Breakthrough

“A real bad idea,” Ryan said as he and the companions took cover in the dimples.

This time the troopers opened fire on the troublemakers without hesitation. Obviously, it was a plan worked out well in advance. It wasn’t a wholesale slaughter because the workers were needed to mine ore. The guards performed selective mutilations, targeting those who were already showing the effects of the radiation.

Lasers whistled, their green beams lacing through the charging mob from three sides.

Slaves dropped here and here, squealing in pain.

And the smell of burned meat drifted over the compound.

Those who hadn’t been singled out, scattered, abandoning the wounded men flopping about on the glass. Some waved their blackened stump arms. Others, more grievously subdivided, could only lay there and moan. None of those who had been hit were dead. None would die soon. All of them faced horrible suffering.

“The least you could do is finish them off!” one of the slaves shouted through cupped hands.

And for his trouble, he got a green beam through the middle of his stomach. It cauterized his bowels and severed his spinal cord, and passed on to drop the man standing behind him, and the man standing behind him. It would have kept on dropping slaves, but the others jumped aside.

Skirmish over.

Status quo intact.

The slaves meekly picked up their axes and started funneling back into the mines. Their first cup of water was hours of toil away.

As the companions fell into line with the others, Ryan and J.B. gathered up Gabhart and brought him along. The colonel was still unconscious. After they had selected a pair of sledges to use, Ryan and J.B. carefully laid him in one of them.

“Mildred, what can we do?” Ryan asked. “Gabhart isn’t coming around, and we need what’s in his head or we’re all going to die just like him. Slow and ugly.”

“I don’t know what to tell you, Ryan.”

“You’re a doctor, we need to wake him up. Give us some options.”

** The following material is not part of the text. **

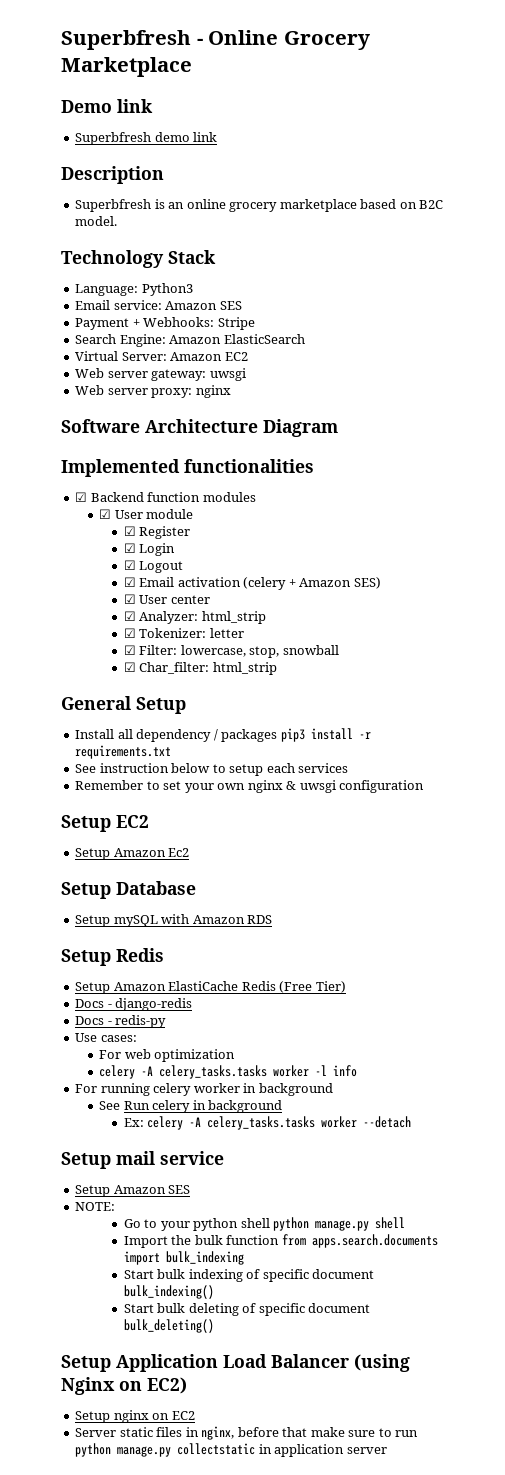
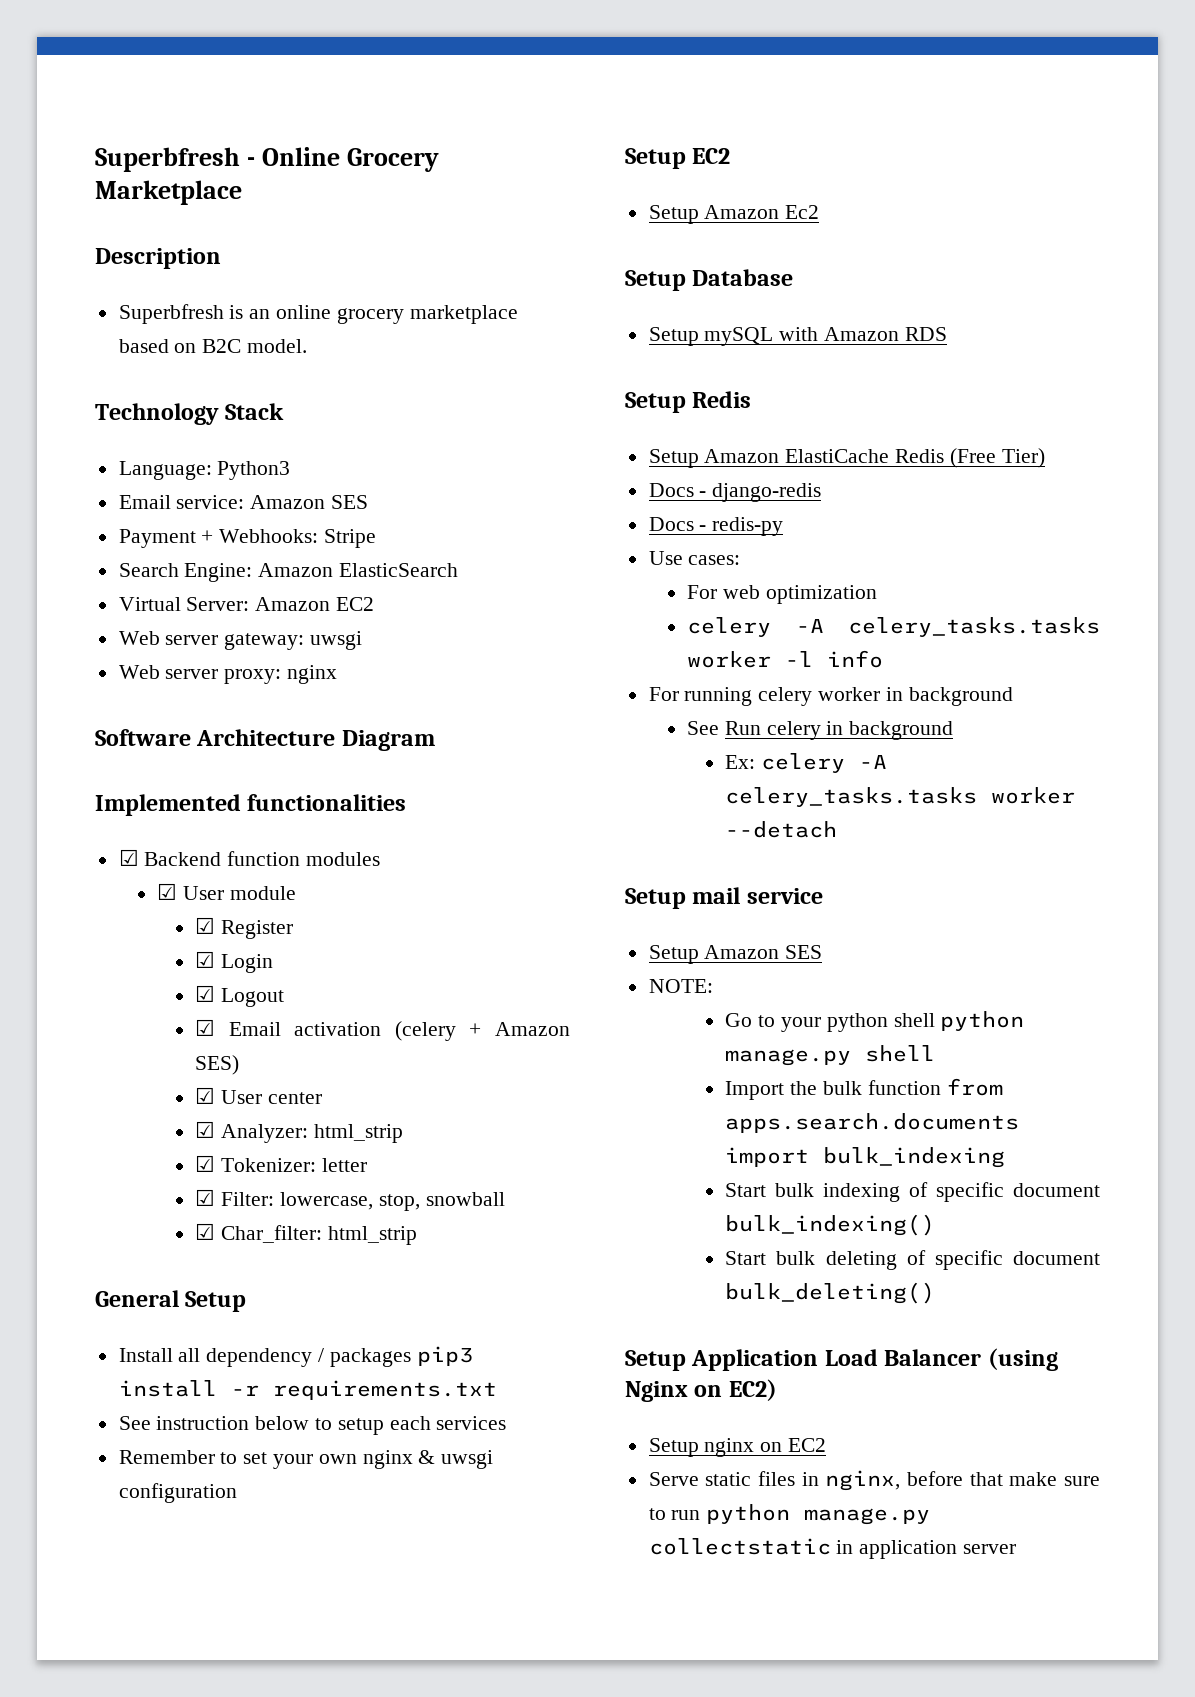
[61,99,153,113] [75,132,218,145] // Demo link // Superbfresh demo link -> (242, 192) none
[75,1428,117,1437] Server -> [648,1472,699,1486] Serve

While they talked, the other companions eased the two sledges down the entrance’s slope by their ropes.

“Hard to do that,” Mildred said.

“Why’s that?”

“I took a solemn oath not to injure my patients,” she said as they joined the others on the flat of the main tunnel. “Pain can be used to rouse people from this kind of state. But as a physician I’m sworn not to inflict it unnecessarily. As a physician, I know that the colonel’s better off unconscious when his body gives out.”

“There are more people to think about here than him,” Ryan said. “People who aren’t sick yet. Dozens of people. Some of whom are your friends.”

“I know that. I know that.”

“Triage, my dear Mildred,” Doc said. “This calls for triage. A sound medical practice since the days of Hippocrates. Treat those with the best chance to survive. Leave the others to the grace of God.”

“Waking him isn’t going to kill him,” Ryan said, “and if it does, by your reasoning, it would be for the best. Mildred, we can’t wait. Krysty can’t wait. We need the information now.”

“Trouble is, it isn’t just triage. I’m going to have to keep hurting him to keep him awake. It’s more like torture. And I don’t like it.”

“Just tell us what to do and we’ll do it!” J.B. said.

Mildred shook her head. “No, I know what to do. I know when to stop. I have to be the one to do it.”

When they reached the fork in the tunnel, the pair of guards stationed there split up the companions. This time Mildred, Dean and Ryan took Gabhart into the left-hand passage, and Jak, J.B. and Doc took the right.

When Ryan’s group reached the end of the tunnel, they parked their cart out of the way against the wall.

“Let’s get him out on the ground,” Mildred said, gravely.

She and Ryan lifted the limp man out of the box and stretched him out on the tunnel floor. The other slaves pushing sledges into the tunnel paid them no mind.

Mildred knelt beside him and took his pulse. “It’s fast and thin,” she said, putting his hand on his chest. “His breathing is very shallow. We’d better get on with this.”